Learning to self-love can be a challenge for some people. As a self-love advocate, how do you self-love?
“Learning to love yourself is hard, but it also incredibly rewarding. Self love doesn’t have to be big, grand gestures. It can be quiet and personal. It can be as little as having your favourite thing for breakfast, or indulging in your favourite activity. Above all, it’s about giving yourself permission to be kind to you. For me this means going easy on myself. For example, if I go to put my jeans on and find they’re too tight, instead of beating myself and giving myself a hard time about it, I stop and tell myself that it’s okay. It’s okay because I am still the same person whether my jeans fit or not. I am still a good person, I still have value, and I’m still good enough.”
We have seen the US and UK slowly start to celebrate body diversity over the past few years. Is Ireland just as positive?
“Yes, I would say it definitely is. Coming from the UK to Ireland I notice how ready Ireland is to move away from the shame culture it’s known for. The people of Ireland are ready to embrace change in all areas. That’s why I decided to hold the first ever Body Pride in Ireland. This is a country of strength, drive, outstanding natural beauty, and inner confidence – all the things that Body Pride represents and embodies.”
Where do you shop for clothes that flatter your curves?
“I have issue with the use of the word ‘flatter’ here. I no longer feel I should flatter, hide, cover, modify my curves in any way. I like to wear clothes that I like, and that make me feel good, but they are not to please or appease society. I am not here to be an acceptable fat because I try to make my fat rolls look lesser than they actually are. To be body confidence and self loving means to accept myself and my body exactly as they are, without alteration.
I struggle to find plus size clothes that I’m happy with. Over the years I have shopped at Evans, Simply Be, and New Look; and more recently, Yours Clothing and The Curvy Gurl. Every year brings more brands expanding their size range, but what is on offer is often still very limiting and overly priced. If you’re able to go into a store the plus size range is often shoved at the back, out of sight, and you have to pick the best of a bad bunch. It’s a humiliating and dehumanising experience. So I tend to shop online where there is more choice and less humiliation. The Curvy Gurl (available online and instore)are becoming my go-to place, because they have a strong body positive ethos, provide a wide range of clothing, and all at affordable prices. Plus their customer service is second to none. But as a whole, the plus size fashion world is lacking. Much more needs to be done, both in what is available, who it’s available to, and how it’s marketed – both to the customer, and society.”
What are your modelling goals for the next year?

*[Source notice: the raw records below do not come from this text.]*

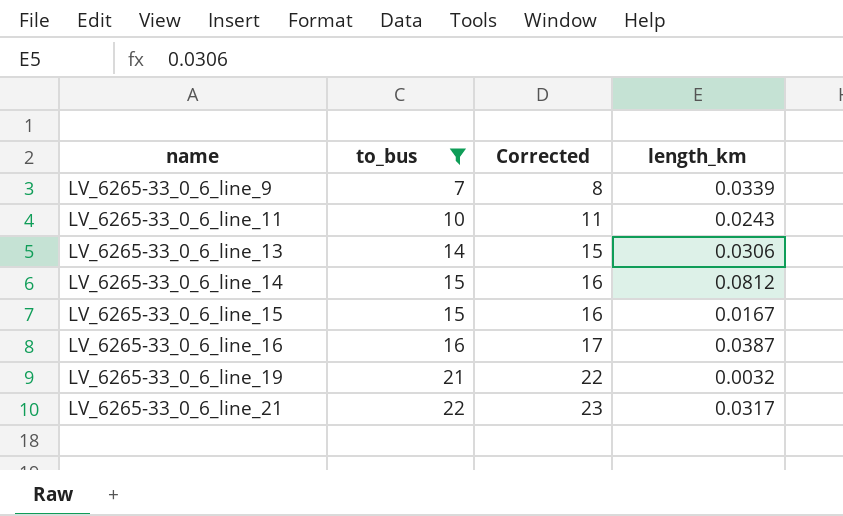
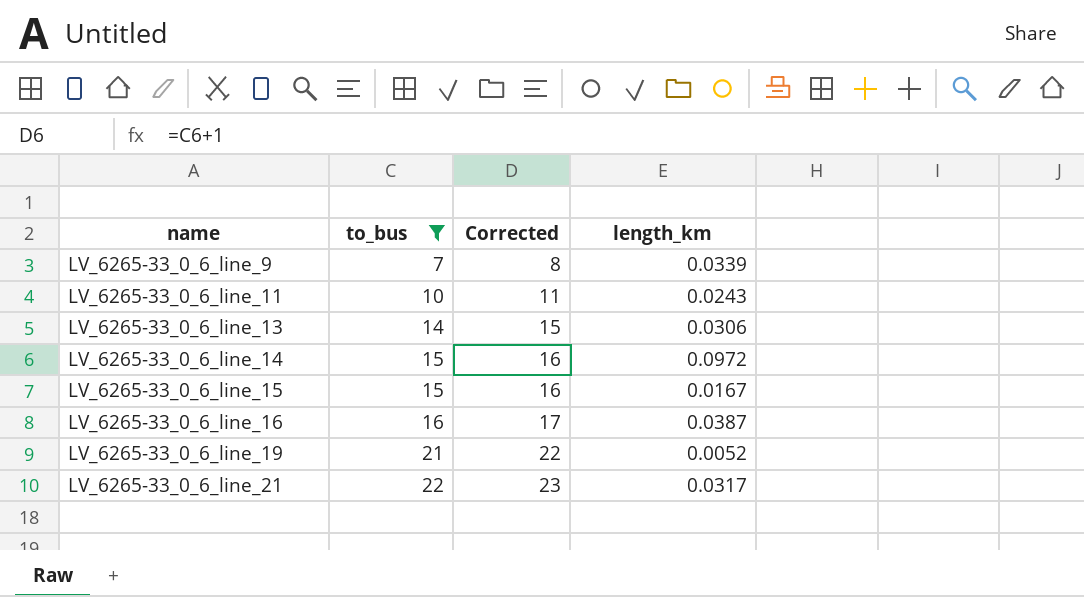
LV_6265-33_0_6_line_14 | length_km: 0.0812 -> 0.0972
LV_6265-33_0_6_line_19 | length_km: 0.0032 -> 0.0052

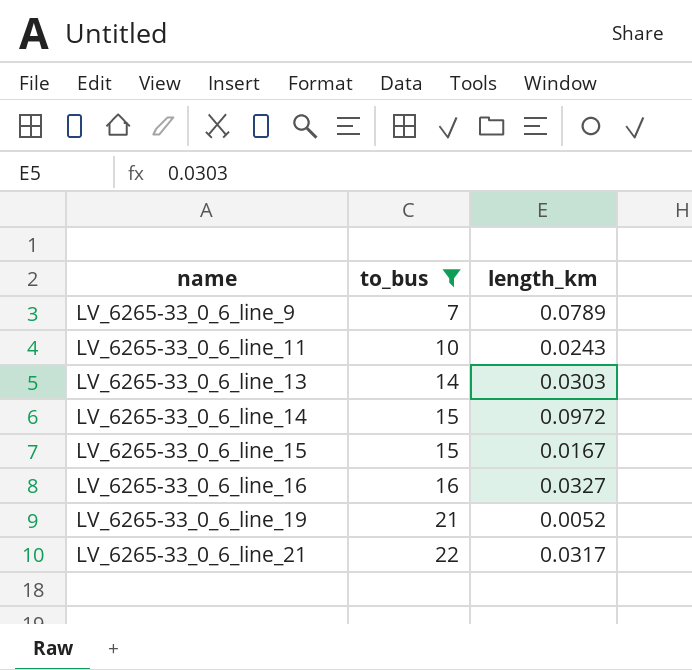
column Corrected | formula: [to_bus] + 1 -> none
LV_6265-33_0_6_line_9 | length_km: 0.0339 -> 0.0789
LV_6265-33_0_6_line_13 | length_km: 0.0306 -> 0.0303
LV_6265-33_0_6_line_16 | length_km: 0.0387 -> 0.0327

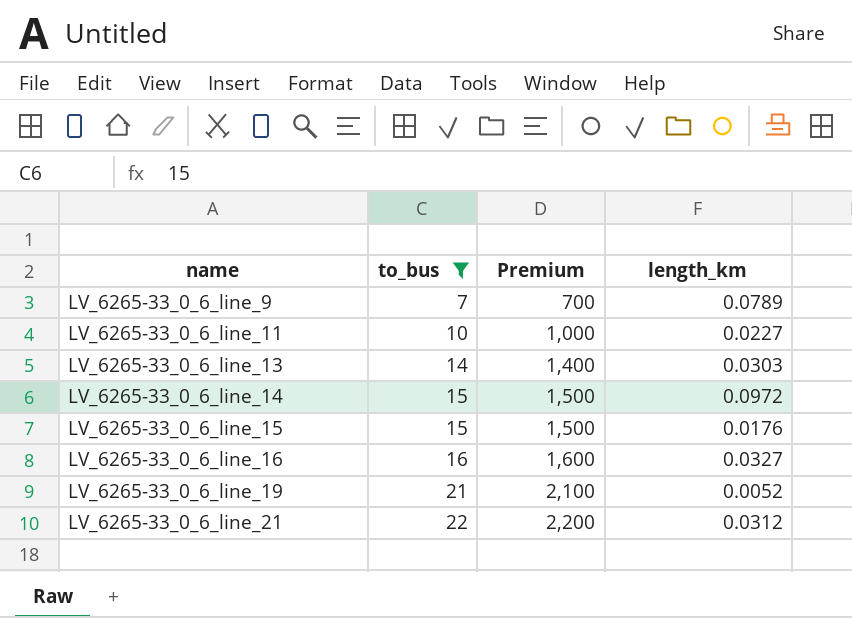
column Premium | formula: none -> [to_bus] * 100
LV_6265-33_0_6_line_11 | length_km: 0.0243 -> 0.0227
LV_6265-33_0_6_line_15 | length_km: 0.0167 -> 0.0176
LV_6265-33_0_6_line_21 | length_km: 0.0317 -> 0.0312

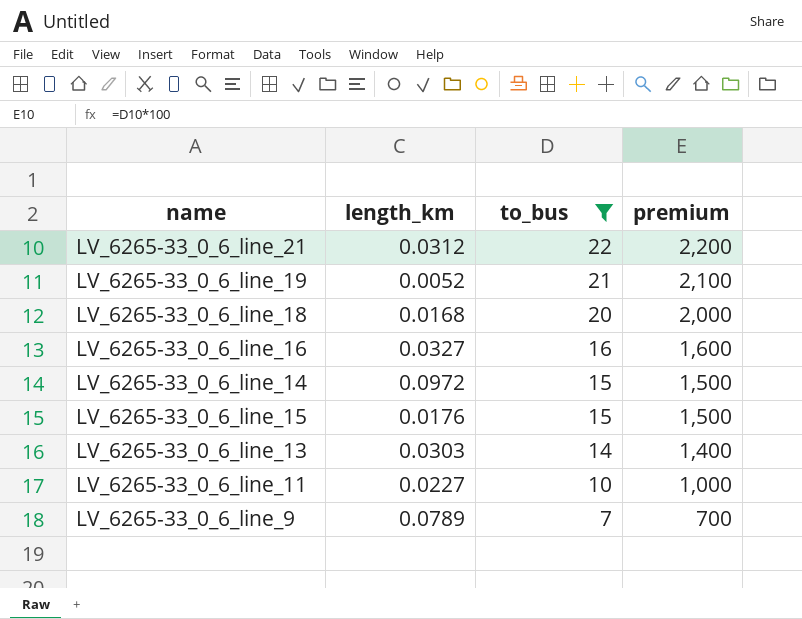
row order: name ascending -> to_bus descending
column length_km | position: 4 -> 2
column name: Premium -> premium
row LV_6265-33_0_6_line_18: none -> 0.0168 | 20 | 2,000

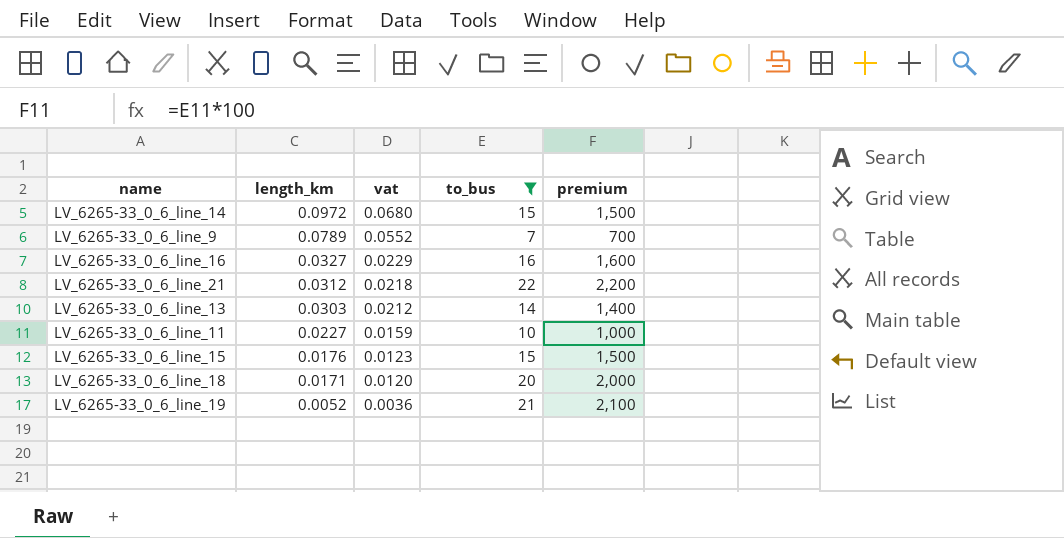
row order: to_bus descending -> length_km descending
column vat | formula: none -> [length_km] * 0.7
LV_6265-33_0_6_line_18 | length_km: 0.0168 -> 0.0171

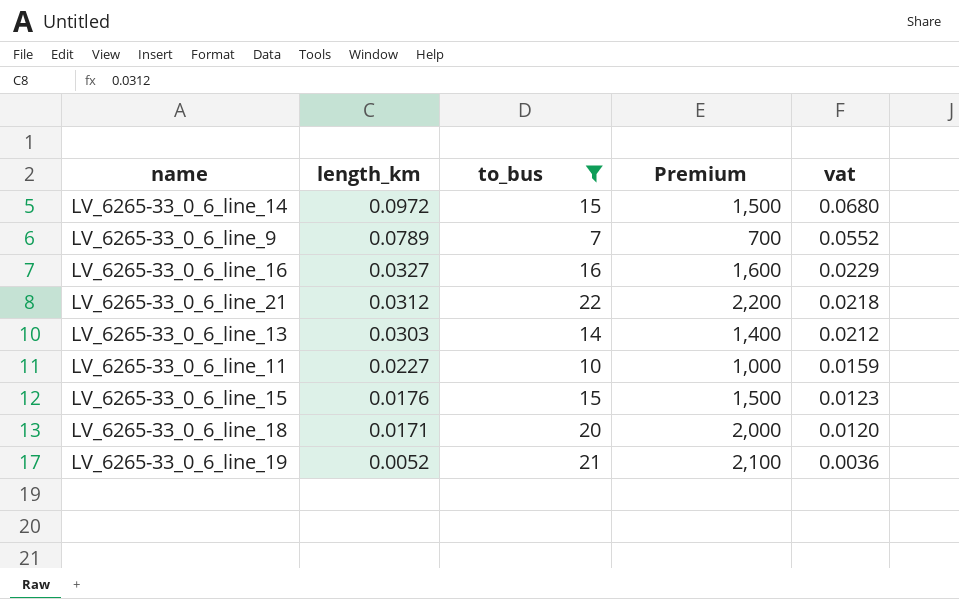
column name: premium -> Premium
column vat | position: 3 -> 5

“Going forward, my modelling goals are to model for body positive, body diverse, and body inclusive brands only. I do not model for the glamour or status, I do it to inspire all those who feel bad in themselves, and to reassure them that we all have beauty and we all have worth, no matter what society says. For too long the fashion industry and media have championed a certain look, but humanity comes on a spectrum, and it’s time for all parts of the spectrum to be recognised and represented, not just one, so I am here to represent all those currently underpresented.”